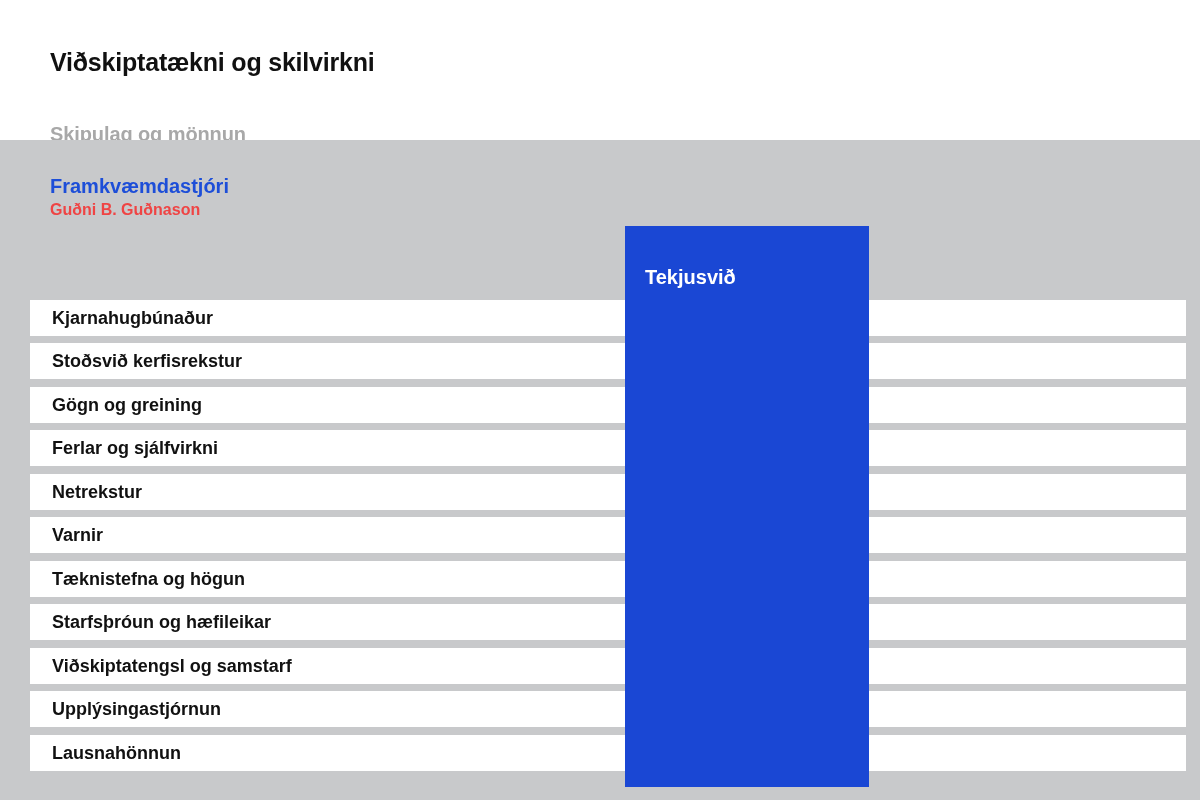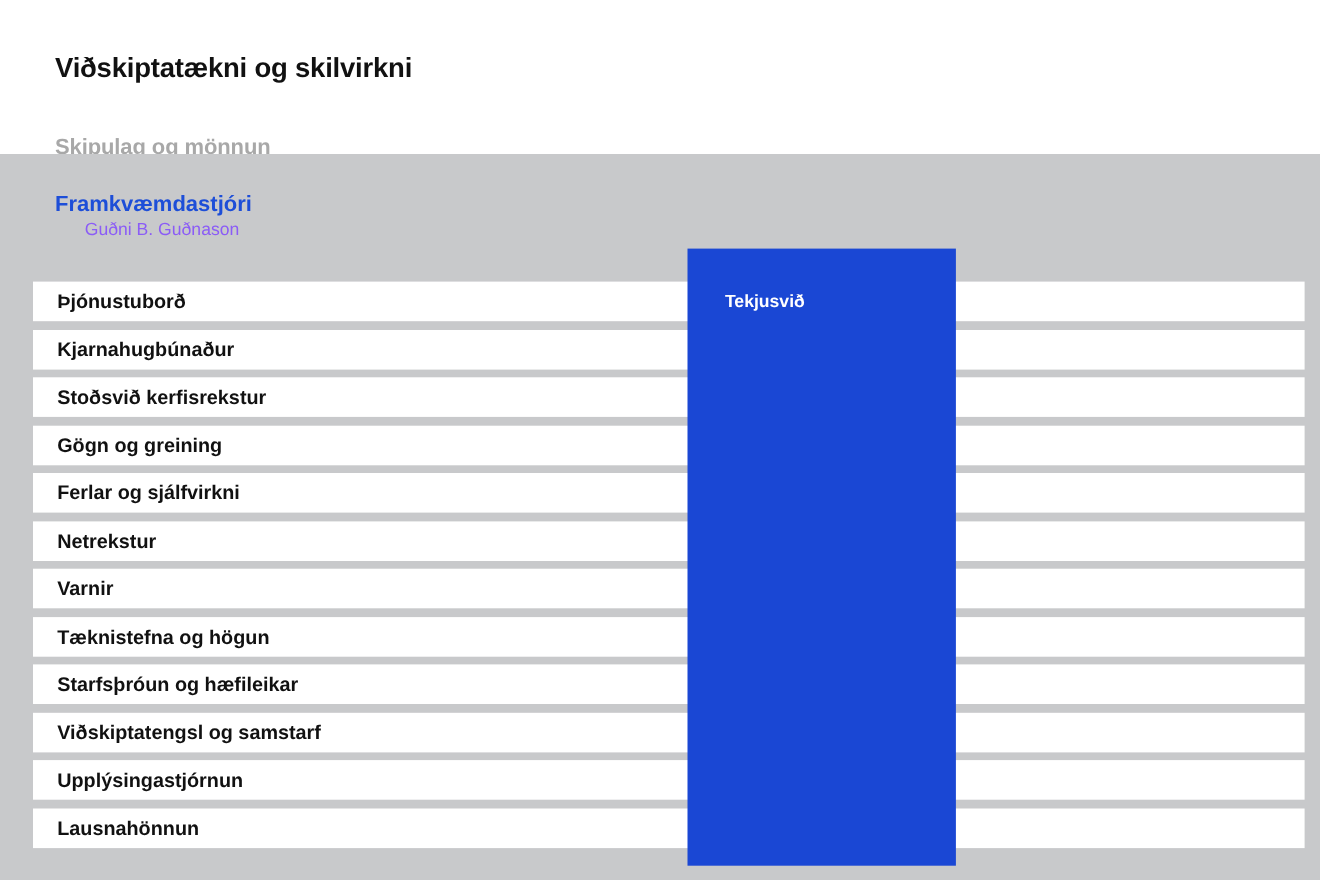--- a/index.html
+++ b/index.html
@@ -77,11 +77,10 @@
   }
   .leader-name {
     font-size: 16px;
-    font-weight: normal;
-    color: #8b5cf6;
+    font-weight: bold;
+    color: #ef4444;
     line-height: 22px;
     white-space: nowrap;
-    margin-left: 27px;
   }
 
   

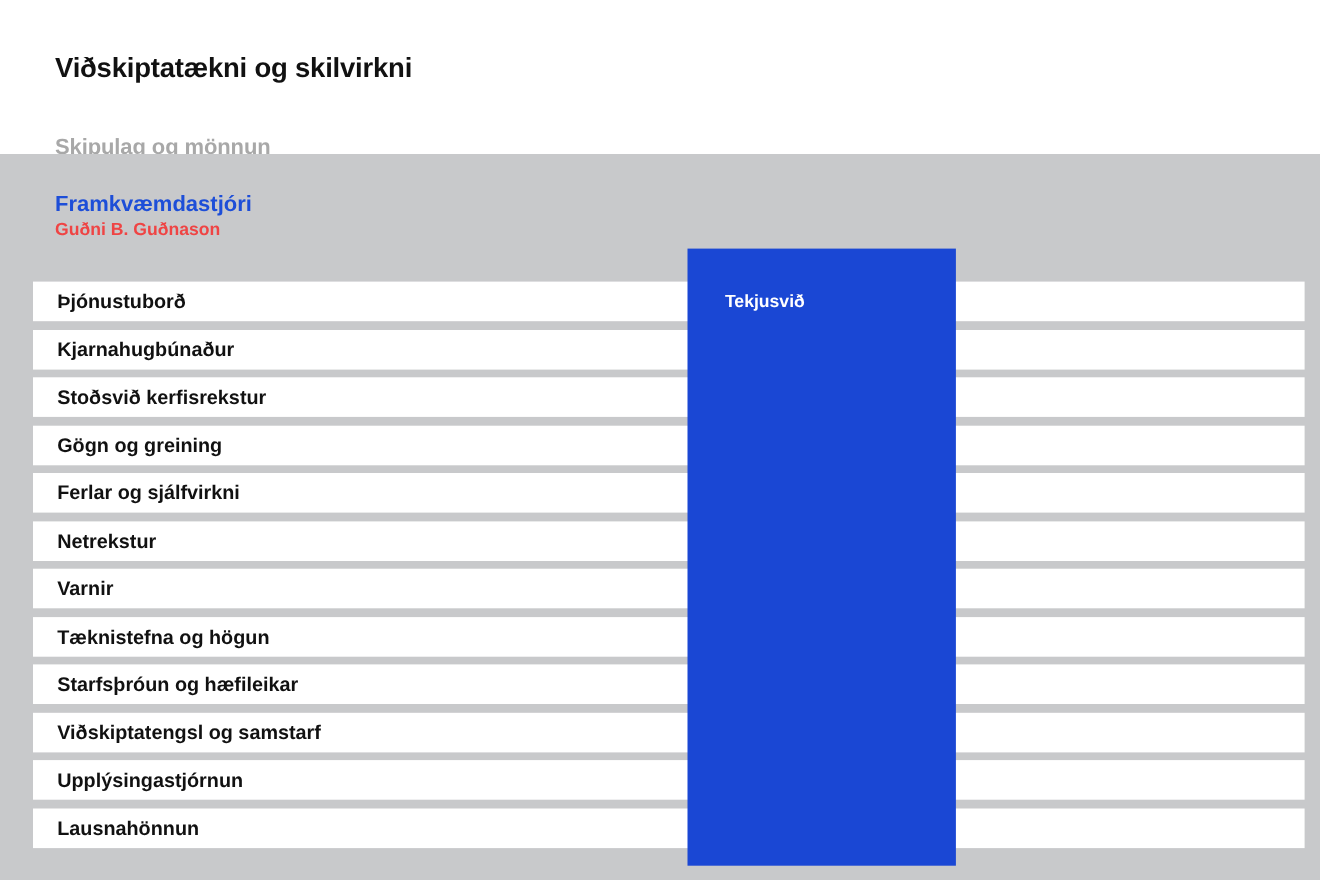--- a/index.html
+++ b/index.html
@@ -147,9 +147,6 @@
   </div>
 
   <div class="rows-layer" id="rows-layer">
-      <div class="unit-row" style="top: 256px;">
-        <div class="unit-label">Þjónustuborð</div>
-      </div>
       <div class="unit-row" style="top: 299.5px;">
         <div class="unit-label">Kjarnahugbúnaður</div>
       </div>

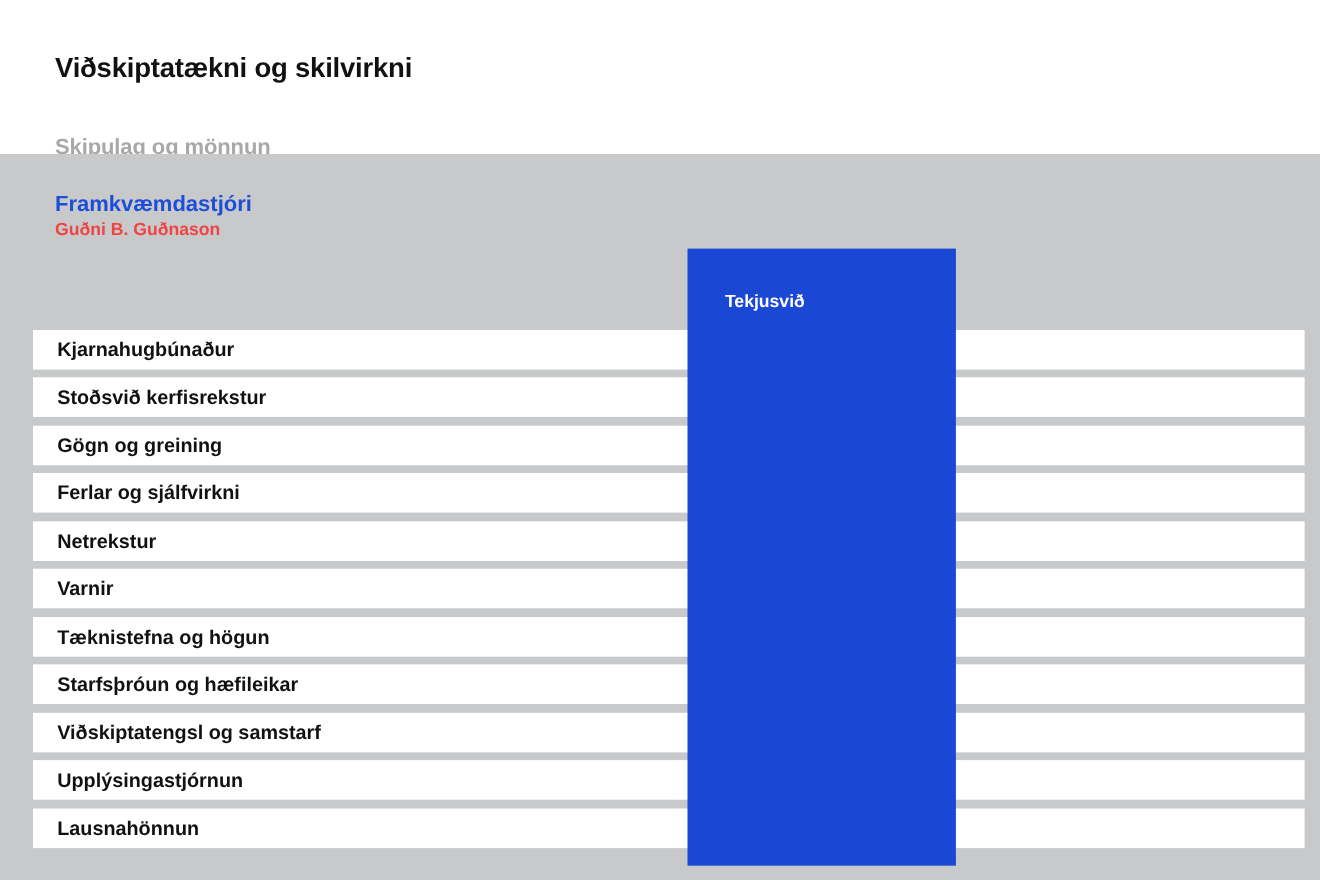--- a/index.html
+++ b/index.html
@@ -119,9 +119,9 @@
   }
   .division-title {
     position: absolute;
-    left: 34px;
+    left: 20px;
     top: 40px;
-    font-size: 16px;
+    font-size: 20px;
     font-weight: bold;
     color: #ffffff;
     white-space: nowrap;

_The task_. Lines with the word "left" in them should be copied from the preceding records.

_Output_.
-    margin-left: 27px;
-    left: 34px;
+    left: 20px;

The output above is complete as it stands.